Citation: Liu T, Babaniyi OA, Hall TJ, Barbone PE, Oberai AA (2015) Noninvasive In-Vivo Quantification of Mechanical Heterogeneity of Invasive Breast Carcinomas. PLoS ONE 10(7): e0130258. https://doi.org/10.1371/journal.pone.0130258

Editor: Michael F. Olson, Beatson Institute for Cancer Research Glasgow, UNITED KINGDOM

Received: February 12, 2015; Accepted: May 19, 2015; Published: July 8, 2015

Copyright: © 2015 Liu et al. This is an open access article distributed under the terms of the Creative Commons Attribution License, which permits unrestricted use, distribution, and reproduction in any medium, provided the original author and source are credited

Data Availability: All relevant data are within the paper and its Supporting Information files.

Funding: This work was supported by National Institutes of Health (NCI-R01CA100373 & NCI-R01CA140271) and National Science Foundation (grant nos. 1148124 and 1148111).
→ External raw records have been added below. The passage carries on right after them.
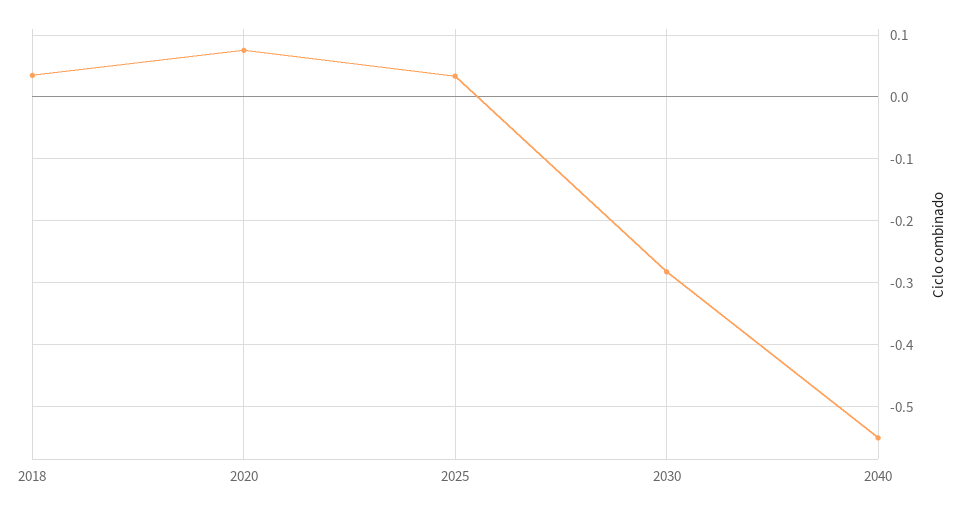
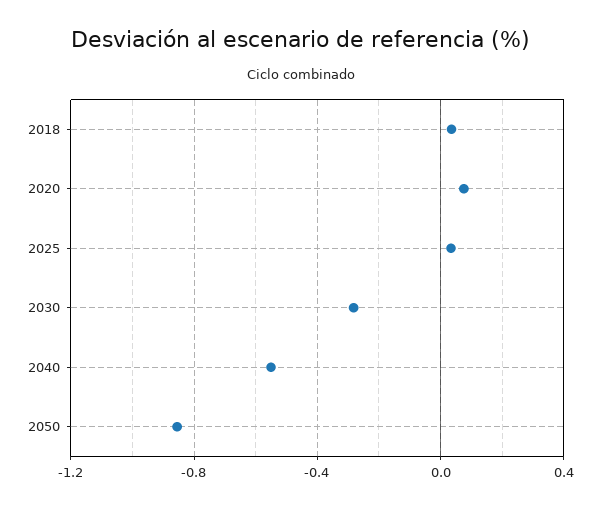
2050: none -> -0.85

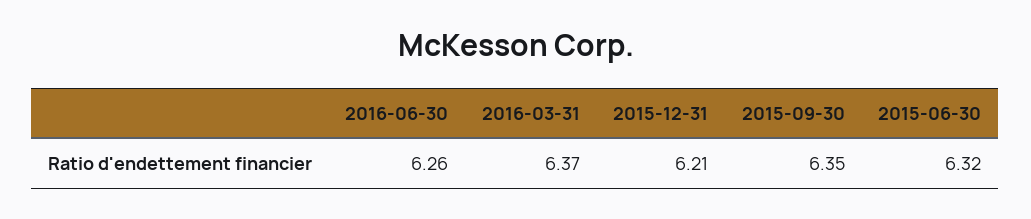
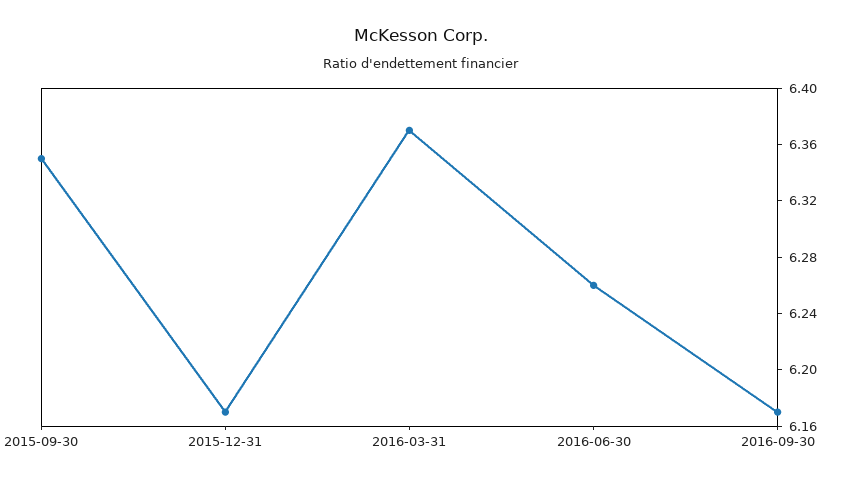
2015-12-31: 6.21 -> 6.17
2015-06-30: 6.32 -> none
2016-09-30: none -> 6.17

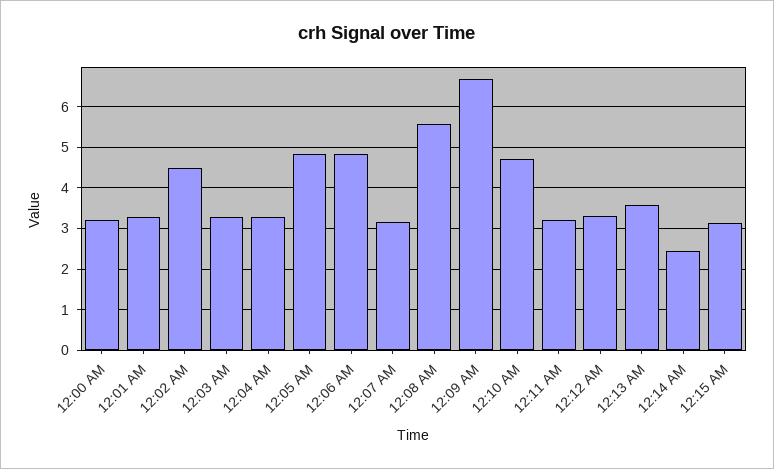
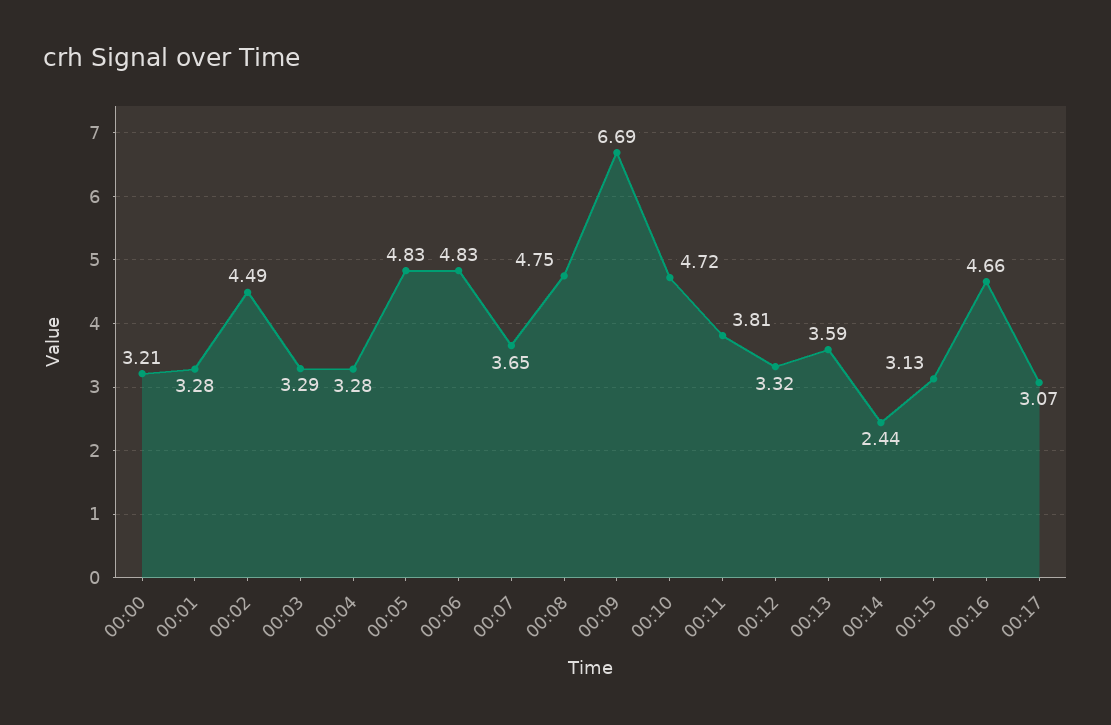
12:07 AM: 3.2 -> 3.65
12:08 AM: 5.6 -> 4.75
12:11 AM: 3.2 -> 3.81
00:16: none -> 4.66
00:17: none -> 3.07

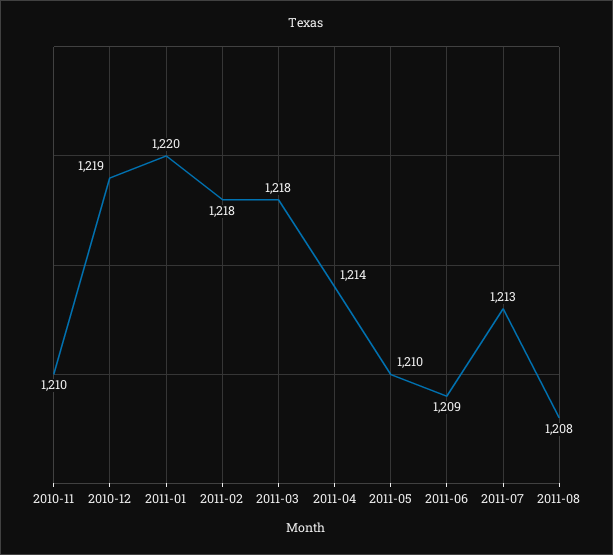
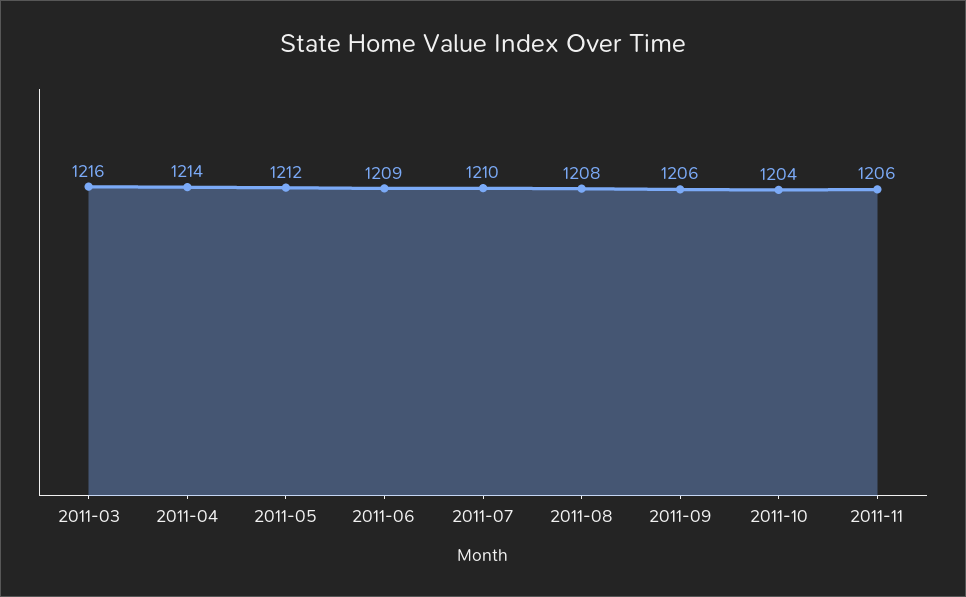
2010-11: 1210 -> none
2010-12: 1219 -> none
2011-01: 1220 -> none
2011-02: 1218 -> none
2011-03: 1218 -> 1216
2011-05: 1210 -> 1212
2011-07: 1213 -> 1210
2011-09: none -> 1206
2011-10: none -> 1204
2011-11: none -> 1206

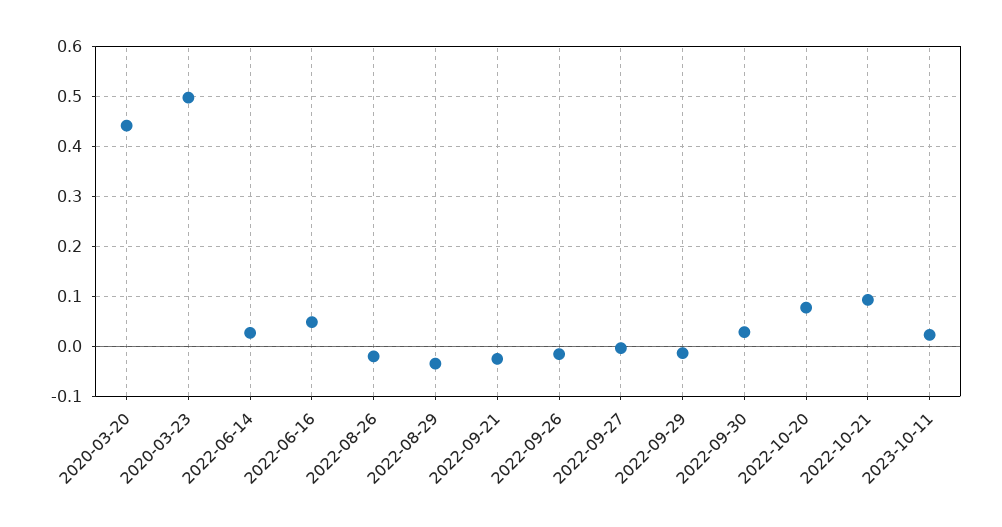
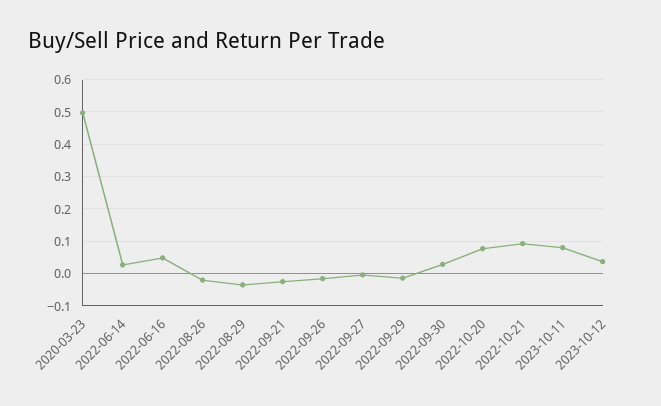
2020-03-20: 0.44 -> none
2023-10-11: 0.02 -> 0.08
2023-10-12: none -> 0.04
Competing interests: The authors have declared that no competing interests exist.

Introduction

Cancerous tumors in the breast often present as stiff lumps or lesions. One of the leading causes for the increased stiffness of these tumors is stromal desmoplasia, a process that leads to the proliferation of activated fibroblasts and myofibroblasts and the formation of a dense, collagen-rich stroma around the tumor [1, 2]. The increased collagen in turn leads to a stiffer mechanical response of the stroma. Desmoplasia is also thought to mechanically confine the tumor causing it to grow along very specific directions (see Fig 1). In particular, it has been observed that cancerous cells tend to migrate from a milk duct into the surrounding glandular tissue at locations where the collagen fiber alignment departs from a circumferential orientation to a radial orientation [3]. As a result the tumor invades the surrounding tissue and grows around these specific locations. This pattern of growth leads to the characteristic “stellate” or “spiculated” appearance of cancerous tumors [4]. It also leads to a spatially heterogeneous distribution of the stroma and, by extension, a heterogeneous distribution of tissue modulus. Other factors that contribute to the mechanical heterogeneity of the cancerous tumors include, functional heterogeneity in cancer-associated fibroblasts (CAFs) [5], which leads to heterogeneity in the degree of desmoplasia, and heterogeneity in the mechanical properties of tumor-associated vasculature and epithelium [6].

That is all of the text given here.